# EA Proficiency



## Overworked724 (Feb 8, 2018)

Truth. I know the content. Backward, forward, up and down. But speaking in public with a prepared script is so intimidating. My mind skips like a record when I practice in lodge. 

Tomorrow (weather permitting) I do my EA Proficiency in open lodge (my lodge’s practice). 

I’m an AARP member, and I am constantly managing global meetings, yet I am nervous...really really nervous. Wow. 

Sigh. 


Sent from my iPhone using My Freemasonry mobile app


----------



## Matt L (Feb 8, 2018)

You'll be fine.  We've all been there.  If you weren't stressing I'd be worried.  You know the lecture, I have all the confidence in the world you'll bang it out.  Good luck.  Remember don't just learn the words, learn the meaning of those words and apply them to your life.


----------



## Overworked724 (Feb 9, 2018)

Roger that!


----------



## LK600 (Feb 9, 2018)

Ignore everything else other than your mentor (person assisting you during it).  Remember... every person in that room is rooting for you.  Good Luck though I think you will be fine.


----------



## dfreybur (Feb 9, 2018)

One of the ways we make good men better is by breaking down self imposed limitations.

You'll do fine.  You know that on an intellectual level.  Actually doing it will break down your internal resistance on an emotional level.  Excelsior!


----------



## CLewey44 (Feb 9, 2018)

Remember, proficiency not perfection.


----------



## Bloke (Feb 9, 2018)

How did it go Brother ?


----------



## Overworked724 (Feb 10, 2018)

Snowstorm....cancelled the stated meeting tonight. 

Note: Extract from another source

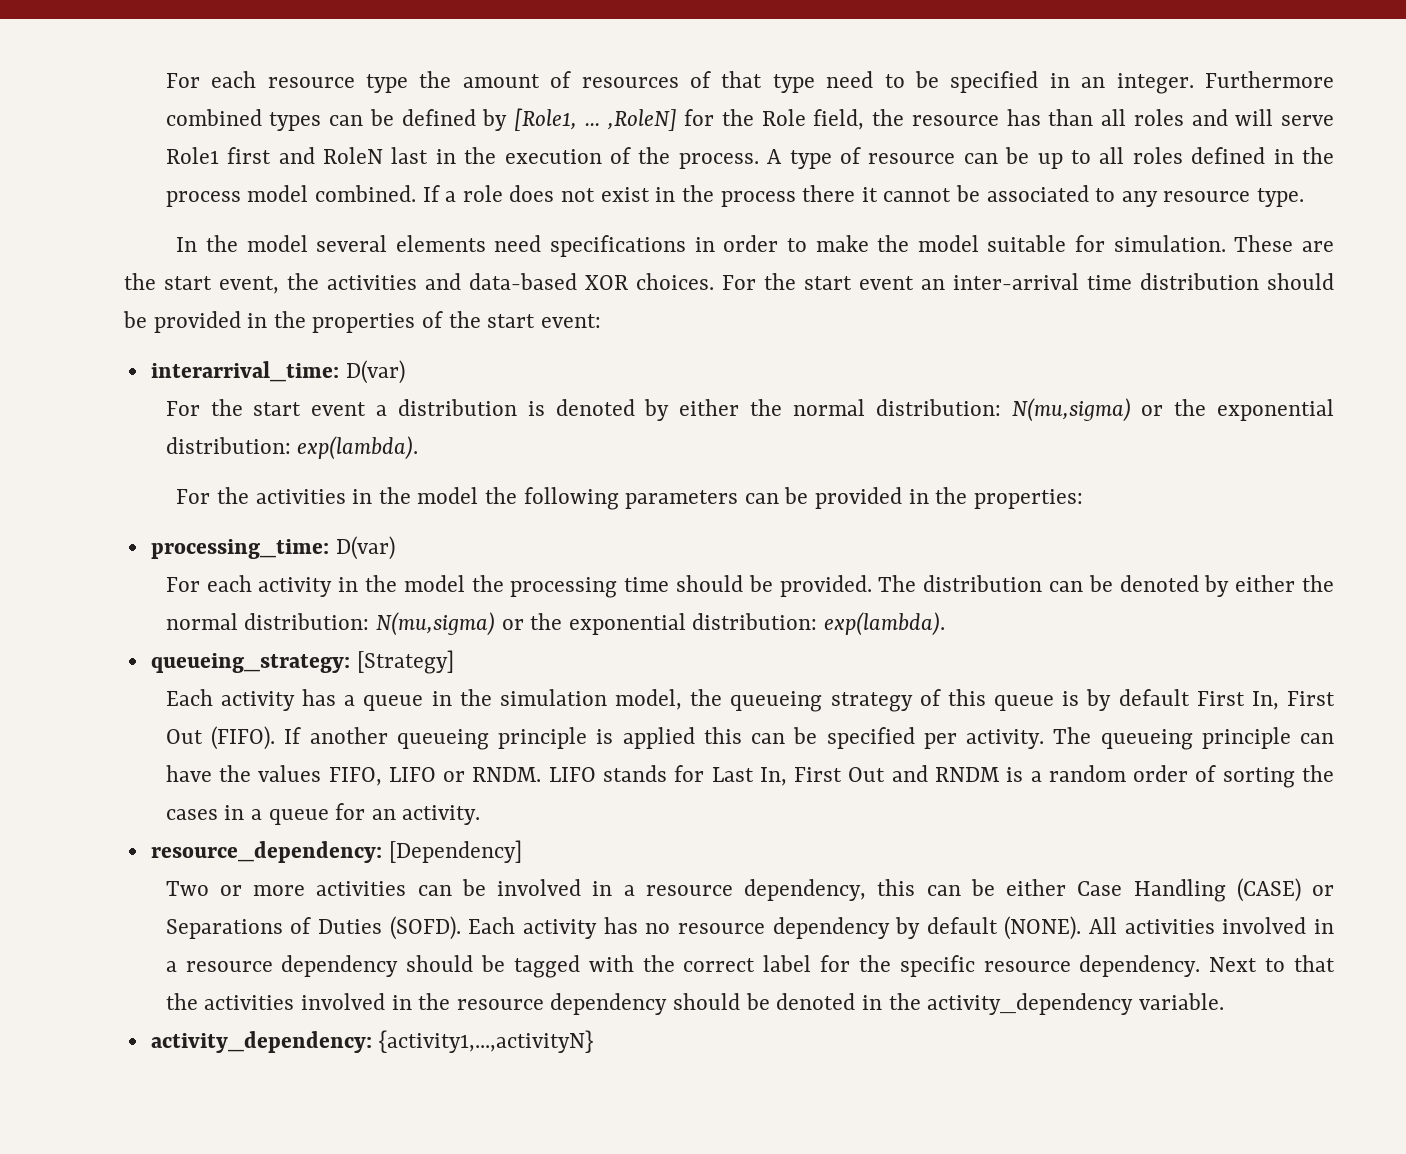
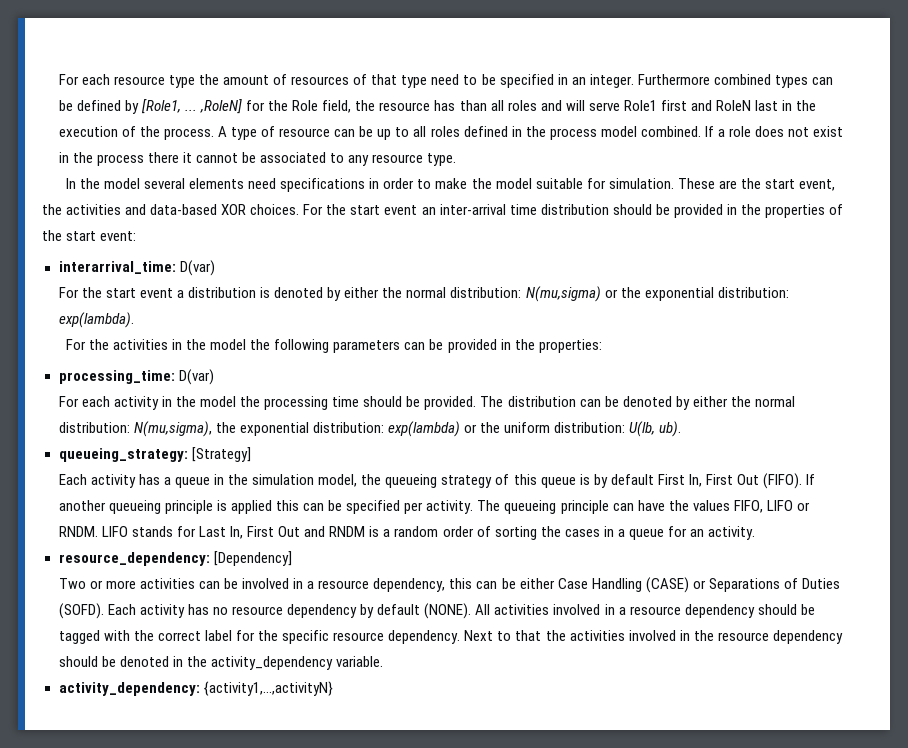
[375,612,946,636] N(mu,sigma) or the exponential distribution: exp(lambda). -> [133,421,682,437] N(mu,sigma), the exponential distribution: exp(lambda) or the uniform distribution: U(lb, ub).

But I’m ready....so will be in two weeks.  No rush...also gives me time to polish up a bit more. Feeling very good about the material...and my mentor is pretty pleased. 

Step by step!


----------



## Bloke (Feb 10, 2018)

Overworked724 said:


> Snowstorm....cancelled the stated meeting tonight.
> 
> But I’m ready....so will be in two weeks.  No rush...also gives me time to polish up a bit more. Feeling very good about the material...and my mentor is pretty pleased.
> 
> Step by step!



Step by step indeed - but sorry to hear the weather was not co-operating !


----------



## Symthrell (Feb 14, 2018)

I was nervous when I did my EA Proficiency, really more like scared, because I hate public speaking. The Director of Works, at my lodge, assured me all the guys in there were in my corner. They wanted me to succeed and progress. That calmed my nerves a bit but what really help was that the Director of Works stumbled a bit and I was able to give him the question and then answer. At that point my nervousness subsided and the rest went pretty easily. Since that night my fear of public speaking is a thing of the past.


----------



## Overworked724 (Feb 24, 2018)

Delivered my EA proficiency tonight. (Long form). It was well delivered!  I am very pleased with myself....my study and hard work was evident!  

Yes!!


----------



## Overworked724 (Feb 24, 2018)

But more to the point...I did not freeze up.  My intender was not there, so the brother assigned as my interlocutor gave me helpful tips on where to “put” my eyes. Worked like a charm!


----------



## goomba (Feb 24, 2018)

CLewey44 said:


> Remember, proficiency not perfection.



Can we please pass  this phrase to every grand ritual lord in the land?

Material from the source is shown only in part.